Records from a collection
'''

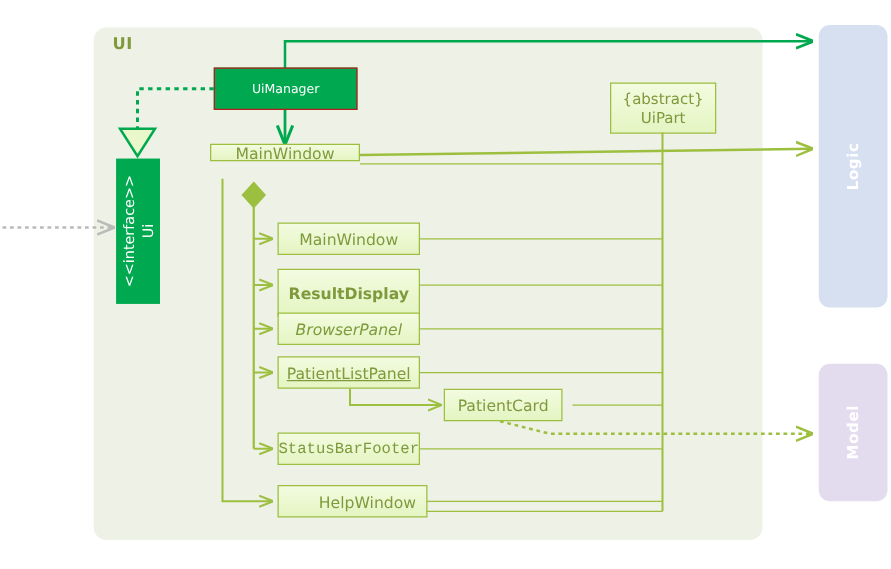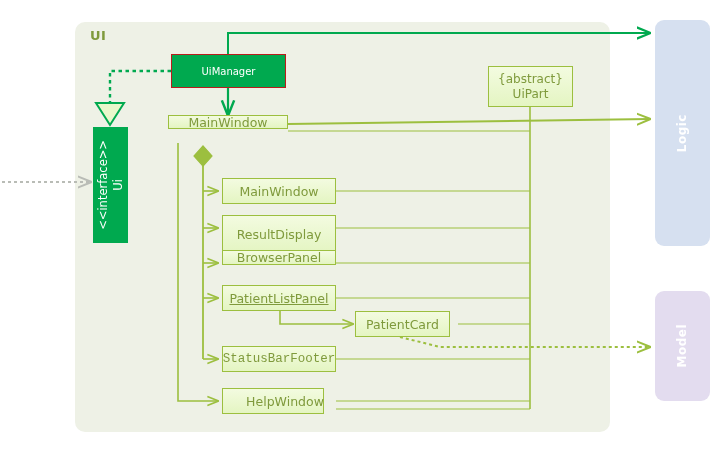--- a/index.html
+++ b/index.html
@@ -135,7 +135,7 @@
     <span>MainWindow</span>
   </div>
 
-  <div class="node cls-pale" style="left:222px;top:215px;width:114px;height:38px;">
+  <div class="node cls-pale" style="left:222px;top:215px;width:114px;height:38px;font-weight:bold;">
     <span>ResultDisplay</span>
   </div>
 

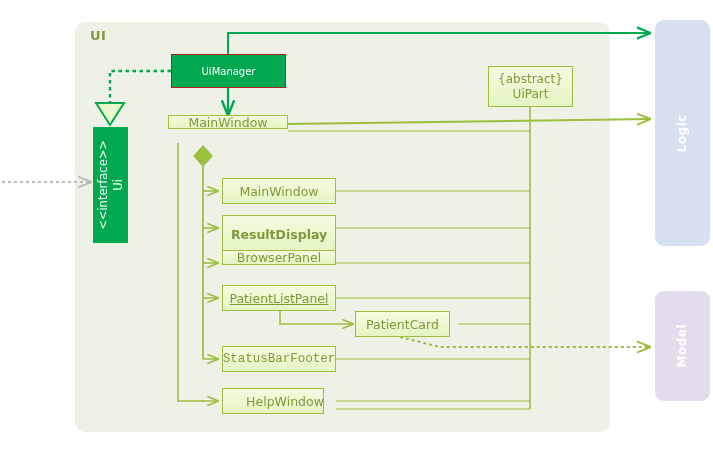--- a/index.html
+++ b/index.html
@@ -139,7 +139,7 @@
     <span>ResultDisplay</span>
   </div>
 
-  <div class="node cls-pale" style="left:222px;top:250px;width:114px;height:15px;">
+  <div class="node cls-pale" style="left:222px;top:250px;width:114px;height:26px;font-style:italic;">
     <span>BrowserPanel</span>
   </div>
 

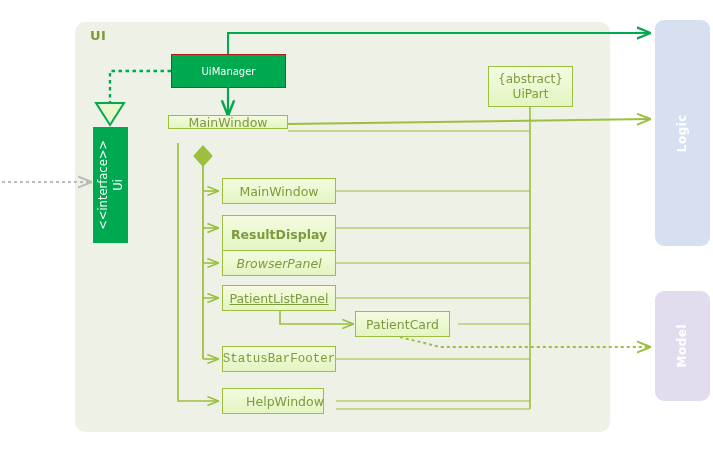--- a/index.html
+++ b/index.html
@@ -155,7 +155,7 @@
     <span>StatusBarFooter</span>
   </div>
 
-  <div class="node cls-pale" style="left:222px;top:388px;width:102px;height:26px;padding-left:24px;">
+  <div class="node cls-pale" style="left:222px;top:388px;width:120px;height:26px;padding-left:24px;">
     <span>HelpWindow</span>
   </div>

'''
'''

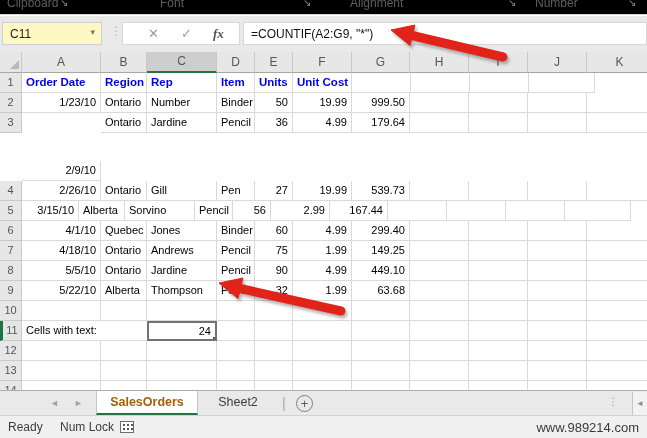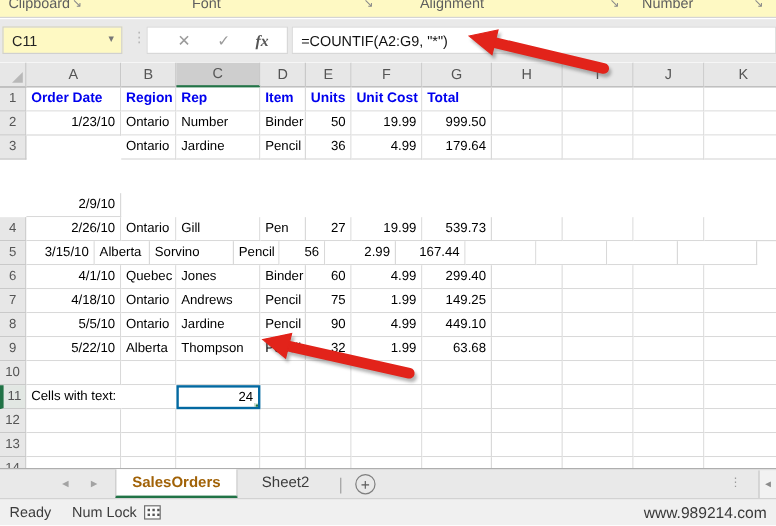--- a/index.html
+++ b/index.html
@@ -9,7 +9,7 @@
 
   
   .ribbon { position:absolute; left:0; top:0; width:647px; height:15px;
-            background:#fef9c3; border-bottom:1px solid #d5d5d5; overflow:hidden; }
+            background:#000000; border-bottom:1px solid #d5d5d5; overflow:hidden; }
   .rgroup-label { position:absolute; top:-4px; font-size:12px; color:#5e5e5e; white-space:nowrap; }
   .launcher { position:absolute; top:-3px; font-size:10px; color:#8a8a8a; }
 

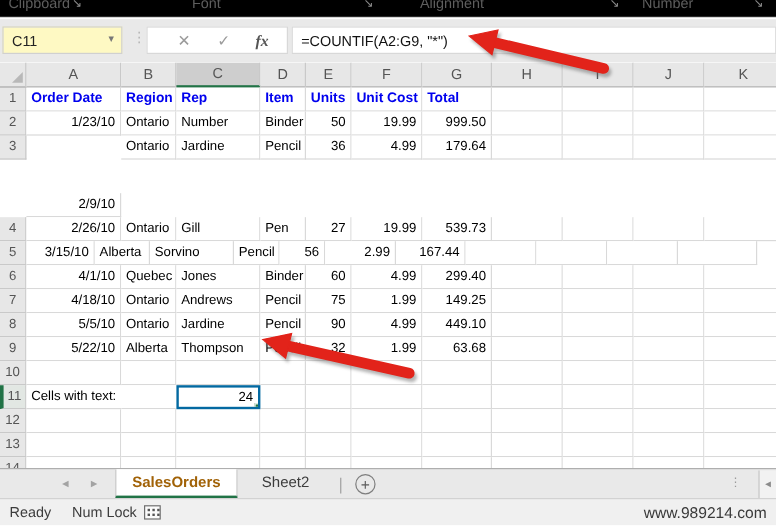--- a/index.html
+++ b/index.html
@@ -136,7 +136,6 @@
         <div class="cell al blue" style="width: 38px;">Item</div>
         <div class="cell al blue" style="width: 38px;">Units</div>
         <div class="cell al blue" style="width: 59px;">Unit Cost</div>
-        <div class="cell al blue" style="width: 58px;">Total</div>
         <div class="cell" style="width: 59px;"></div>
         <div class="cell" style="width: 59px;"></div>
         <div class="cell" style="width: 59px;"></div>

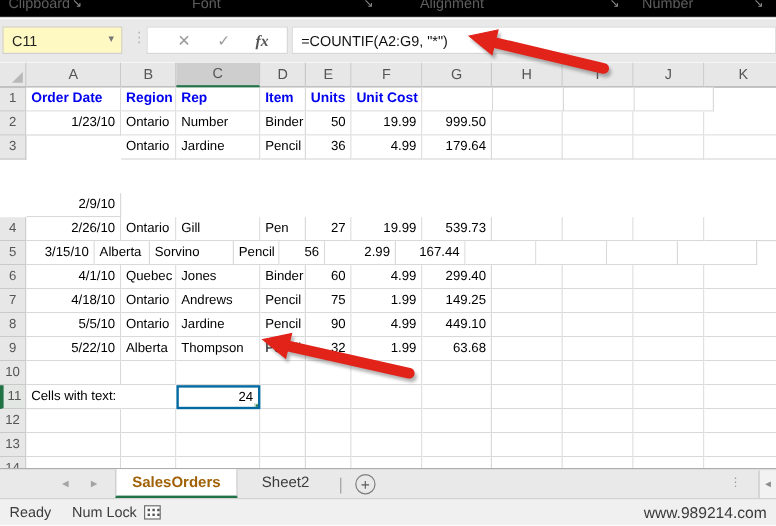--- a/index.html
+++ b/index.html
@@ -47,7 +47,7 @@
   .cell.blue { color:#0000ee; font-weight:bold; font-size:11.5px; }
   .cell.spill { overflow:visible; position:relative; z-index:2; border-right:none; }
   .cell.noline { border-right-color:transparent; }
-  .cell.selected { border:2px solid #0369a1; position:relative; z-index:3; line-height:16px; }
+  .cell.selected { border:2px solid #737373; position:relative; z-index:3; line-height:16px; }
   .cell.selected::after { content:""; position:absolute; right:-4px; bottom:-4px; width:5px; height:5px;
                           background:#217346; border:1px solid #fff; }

'''
'''

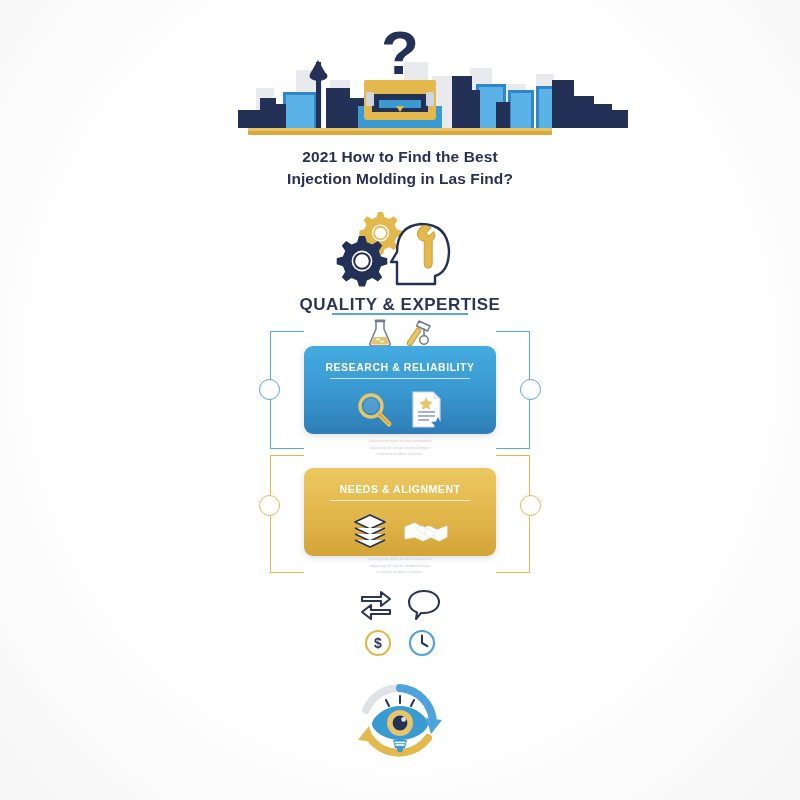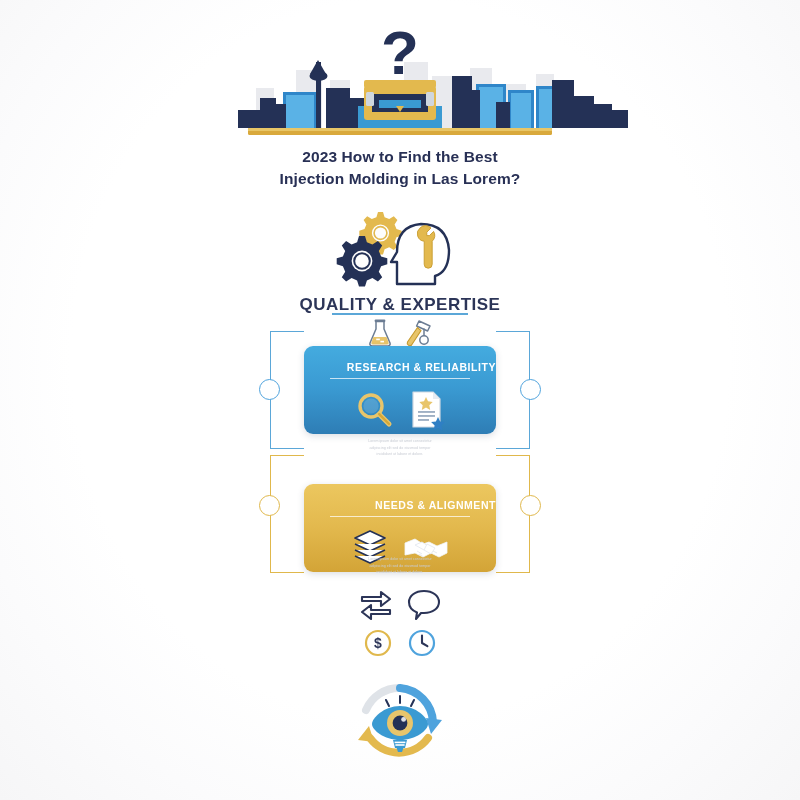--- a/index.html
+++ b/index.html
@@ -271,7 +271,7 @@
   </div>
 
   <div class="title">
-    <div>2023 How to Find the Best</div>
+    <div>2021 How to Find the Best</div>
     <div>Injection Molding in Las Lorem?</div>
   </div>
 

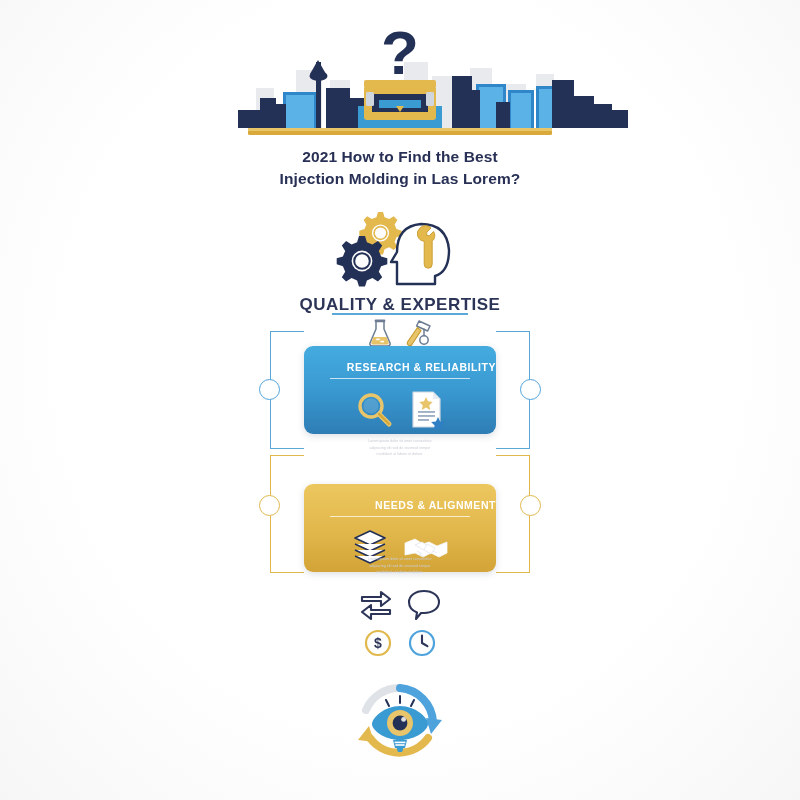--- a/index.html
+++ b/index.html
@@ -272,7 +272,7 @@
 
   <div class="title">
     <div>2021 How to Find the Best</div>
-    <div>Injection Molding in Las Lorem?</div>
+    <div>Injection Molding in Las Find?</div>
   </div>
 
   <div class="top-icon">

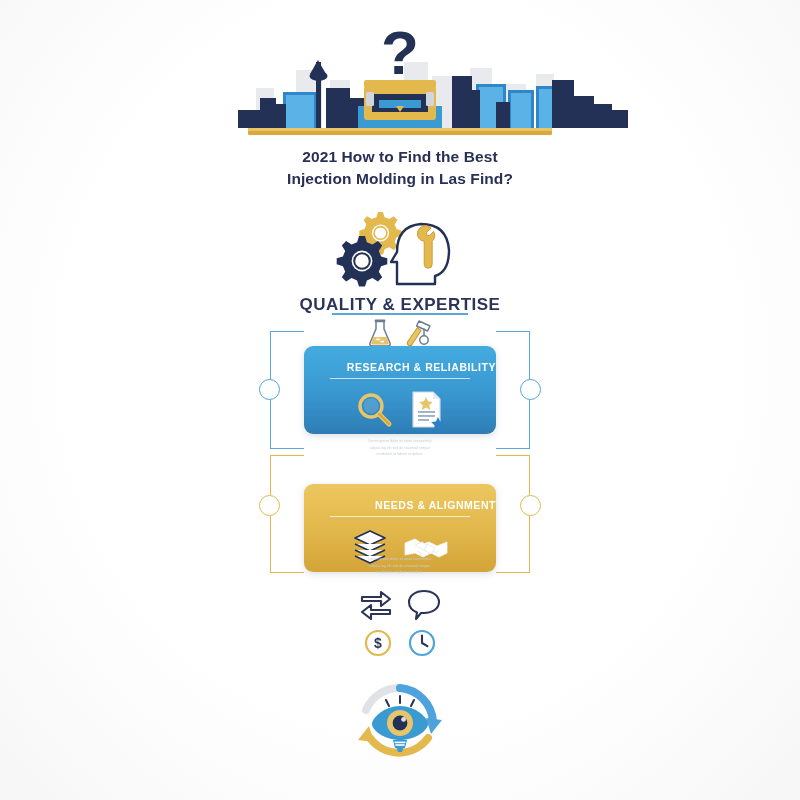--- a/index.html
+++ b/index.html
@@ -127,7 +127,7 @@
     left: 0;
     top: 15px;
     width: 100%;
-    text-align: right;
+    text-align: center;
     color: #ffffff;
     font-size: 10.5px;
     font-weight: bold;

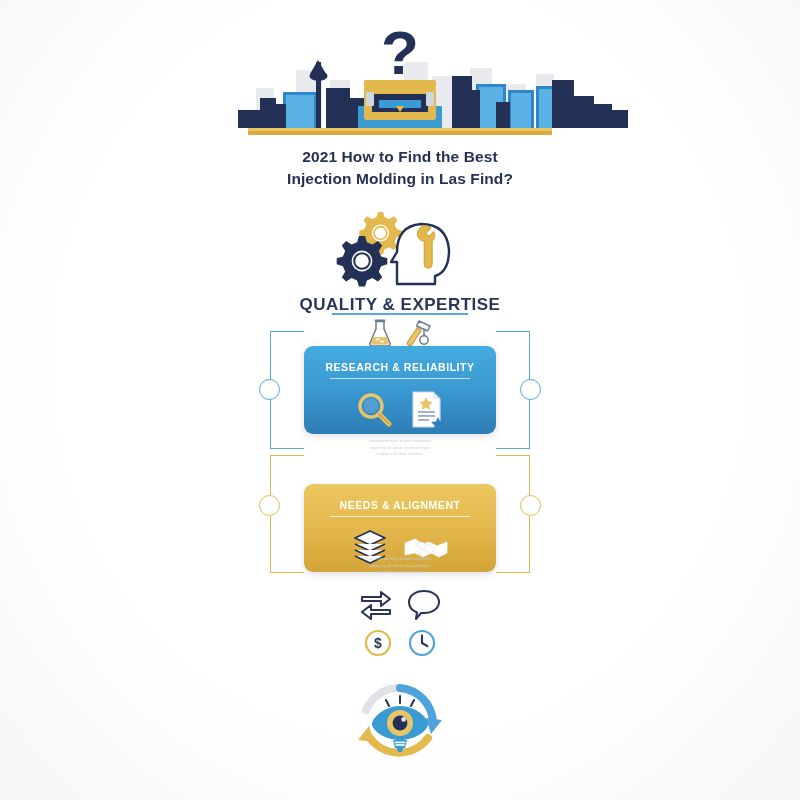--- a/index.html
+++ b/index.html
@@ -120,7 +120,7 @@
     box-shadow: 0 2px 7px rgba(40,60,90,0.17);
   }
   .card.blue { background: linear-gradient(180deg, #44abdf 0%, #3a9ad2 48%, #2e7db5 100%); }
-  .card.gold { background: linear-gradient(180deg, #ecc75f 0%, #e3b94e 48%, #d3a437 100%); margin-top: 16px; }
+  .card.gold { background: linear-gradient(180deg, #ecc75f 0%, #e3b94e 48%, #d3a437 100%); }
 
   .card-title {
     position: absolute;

'''

• **ASSIGNMENT**:
All lines above that contain "color" are required in the answer.

• **EXERCISE RESPONSE**:
   .rgroup-label { position:absolute; top:-4px; font-size:12px; color:#5e5e5e; white-space:nowrap; }
   .launcher { position:absolute; top:-3px; font-size:10px; color:#8a8a8a; }
   .cell.blue { color:#0000ee; font-weight:bold; font-size:11.5px; }
   .cell.noline { border-right-color:transparent; }
     color: #ffffff;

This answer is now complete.